(Stored data)
==============================

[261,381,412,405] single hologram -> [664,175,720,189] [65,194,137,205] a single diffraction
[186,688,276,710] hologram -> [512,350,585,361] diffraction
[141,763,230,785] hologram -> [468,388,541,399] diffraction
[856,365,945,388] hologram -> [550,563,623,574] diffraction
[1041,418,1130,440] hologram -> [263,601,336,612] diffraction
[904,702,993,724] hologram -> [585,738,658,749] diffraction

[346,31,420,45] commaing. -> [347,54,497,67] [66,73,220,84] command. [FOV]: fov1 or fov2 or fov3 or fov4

==============================

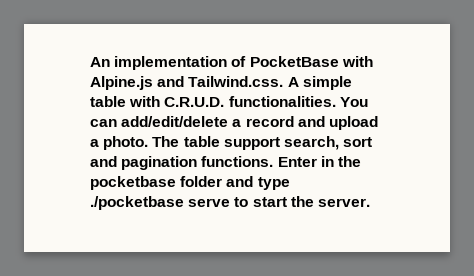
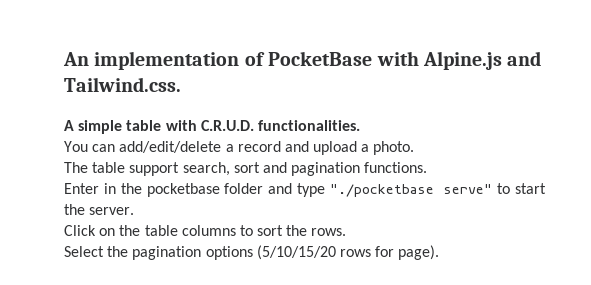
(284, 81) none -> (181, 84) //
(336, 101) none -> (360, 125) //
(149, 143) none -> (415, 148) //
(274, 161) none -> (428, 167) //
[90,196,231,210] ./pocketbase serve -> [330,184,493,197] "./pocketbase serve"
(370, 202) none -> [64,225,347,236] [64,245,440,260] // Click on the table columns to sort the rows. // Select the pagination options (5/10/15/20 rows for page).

==============================

(Your objective) Among the entries above, copy exactly only the lines starting with the one containing "[261,381,412,405] single hologram" and going through the one containing "[346,31,420,45] commaing. ->", both ends included.

(Final answer)
[261,381,412,405] single hologram -> [664,175,720,189] [65,194,137,205] a single diffraction
[186,688,276,710] hologram -> [512,350,585,361] diffraction
[141,763,230,785] hologram -> [468,388,541,399] diffraction
[856,365,945,388] hologram -> [550,563,623,574] diffraction
[1041,418,1130,440] hologram -> [263,601,336,612] diffraction
[904,702,993,724] hologram -> [585,738,658,749] diffraction

[346,31,420,45] commaing. -> [347,54,497,67] [66,73,220,84] command. [FOV]: fov1 or fov2 or fov3 or fov4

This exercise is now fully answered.